The Film Pilgrim “An early contender as worst film of the year . . . everything about Age of the Dragons stinks of low budget . . . The acting is absolutely dreadful.”
Total Film (1 star out of 5) “Sadly, any car-crash appeal is undercut by the cardinal B-movie sin: dullness.
Radio Times (2 stars out of 5) “Lethal Weapon star Danny Glover, complete with milky blind eye and waxy make-up, doesn’t put enough passion or menace into his role as the bitter Ahab, while Vinnie Jones sleepwalks through his performance as Ahab’s chief harpoonist. In a predictable script, there’s also a romantic subplot involving Ahab’s adopted daughter Rachel (Sofia Pernas), who has to choose between loyalty to her father and her attraction to the dashing Ishmael (Corey Sevier). Canadian director Ryan Little fails to inject any excitement into all the derring-do, while the CGI dragons vary wildly in quality.”
Little White Lies (1 star out of 5) “While ropey CG monsters, half-baked stabs at drama, awkwardly-choreographed action sequences and wooden acting are all part of the fun, neither the script, nor Little’s direction revel enough in camp or B-movie thrills to give Age of the Dragons true schlock value . . . This pittance fails to make Age of the Dragons anything more than disposable. Expect to find it wedged among the ‘Two for £10’ DVDs in a year’s time, tantalising you with the promise of a so-bad-it’s-good quickie.
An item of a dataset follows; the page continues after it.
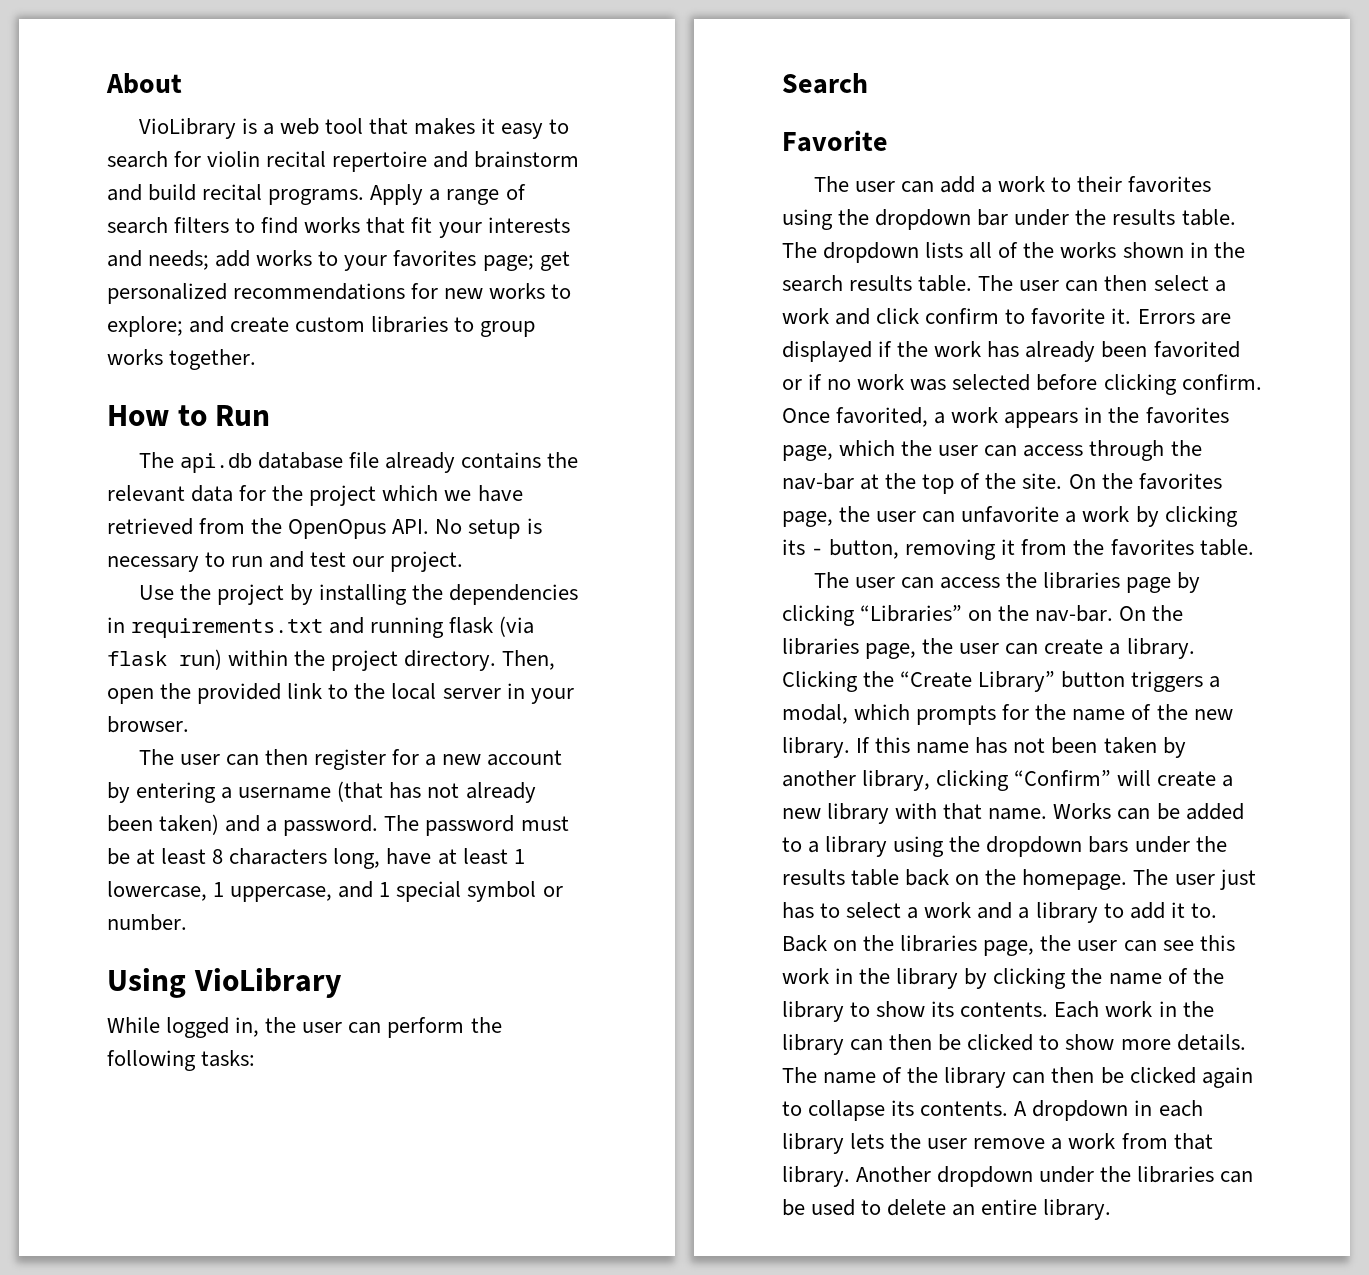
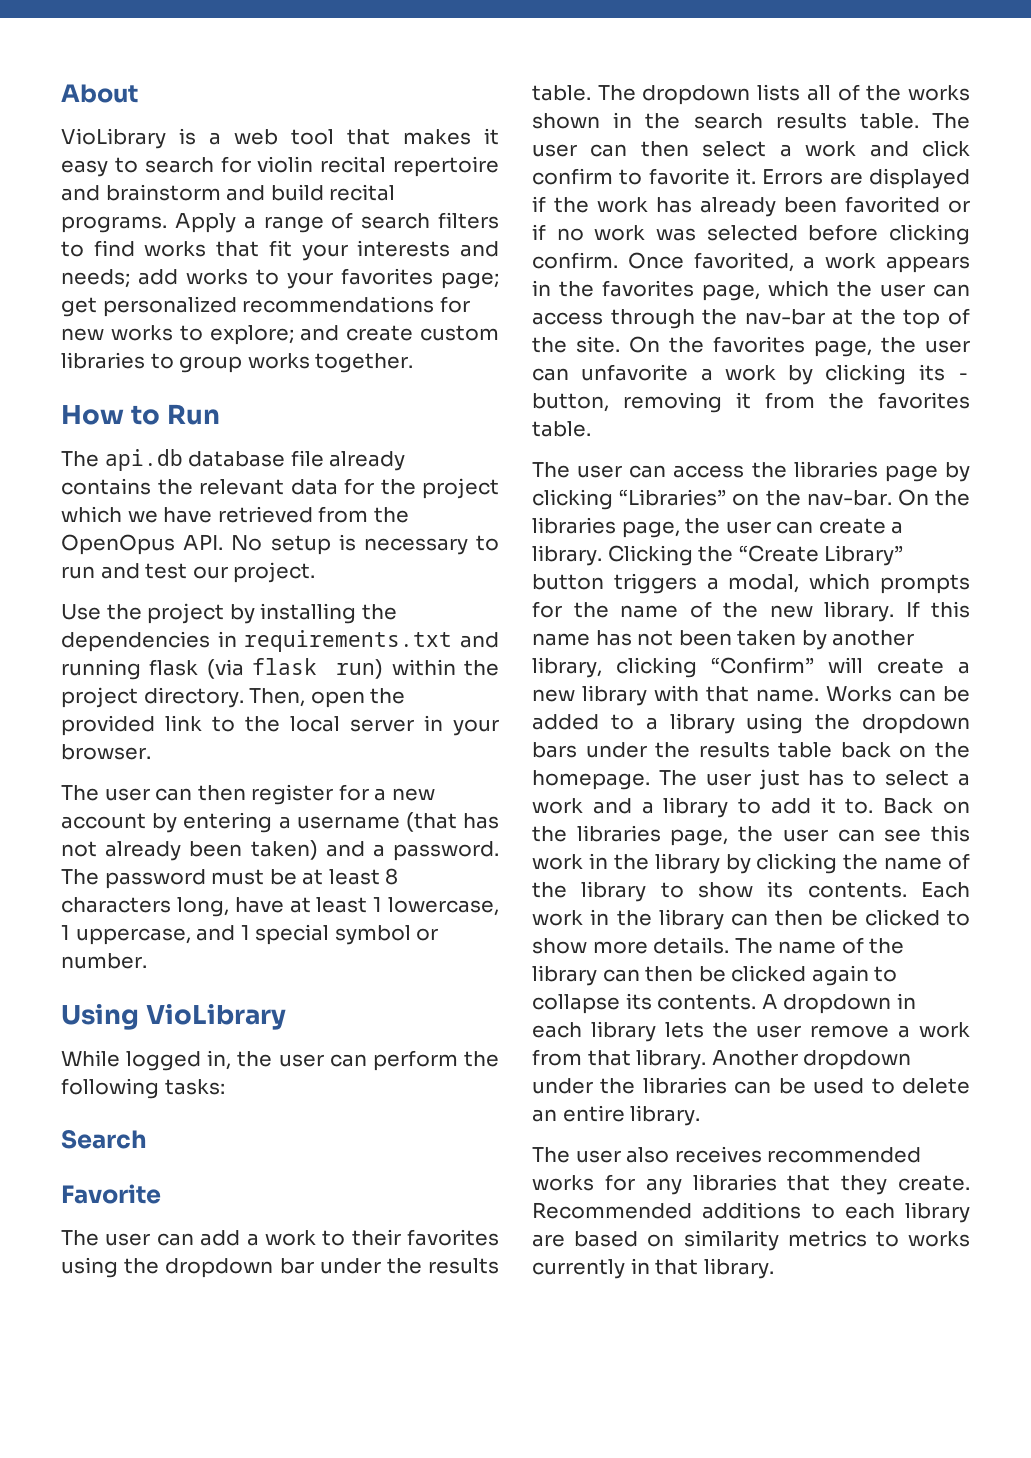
+ The user also receives recommended works for any libraries that they create. Recommended additions to each library are based on similarity metrics to works currently in that library.

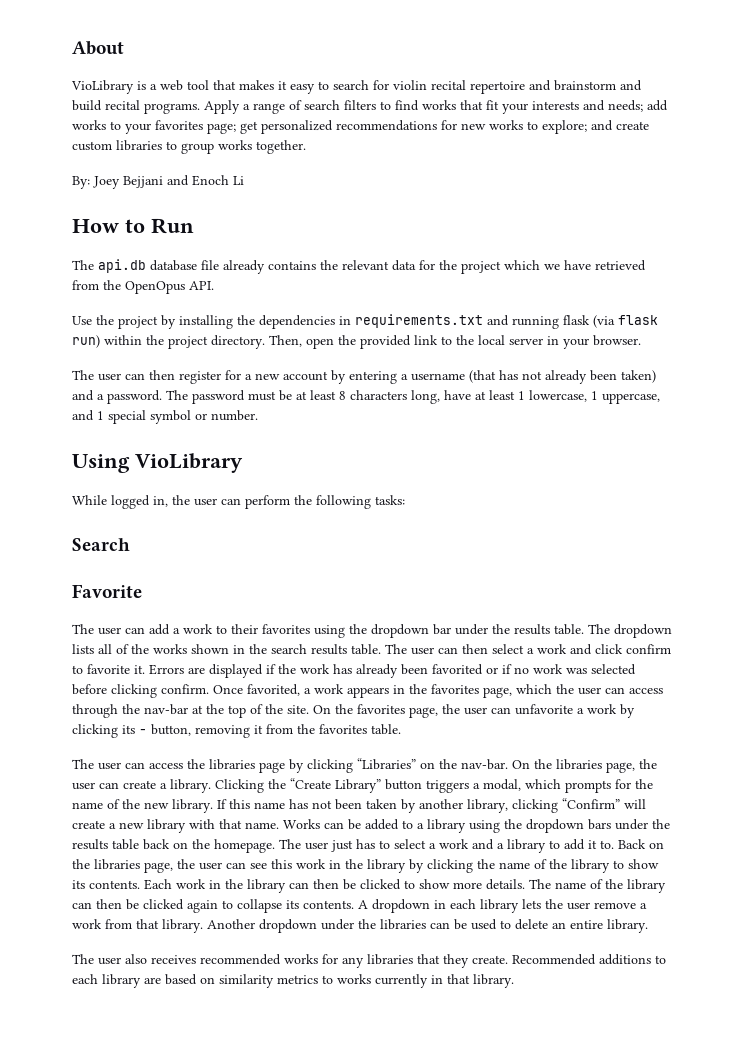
+ By: Joey Bejjani and Enoch Li
- The api.db database file already contains the relevant data for the project which we have retrieved from the OpenOpus API. No setup is necessary to run and test our project.
+ The api.db database file already contains the relevant data for the project which we have retrieved from the OpenOpus API.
But beware: here be dragons.”
New York Times Bestseller lists, March 20th
#30. TOWERS OF MIDNIGHT, by Robert Jordan and Brandon Sanderson (18th week). ↔
Trade Fiction Paperback
#10. HOTEL ON THE CORNER OF BITTER AND SWEET, by Jamie Ford (41st week). ↔ Staying pat on the main paperback list. #30 on the Combined Hardcover and Paperback Fiction list, fell off the E- book Fiction list. #31 on the Combined Print & E-book Fiction list, down from #23.
MATCHED, by Ally Condie, fell off the Children’s Chapter Books, Hardback, after 13 weeks.
#10 HUSH, HUSH, by Becca Fitzpatrick (23rd week). ↓ Down from #6.
#7 THE TWILIGHT SAGA, by Stephanie Meyer ( 187th week). ↔
FABLEHAVEN, by Brandon Mull, fell of the Children’s series list after 14 weeks.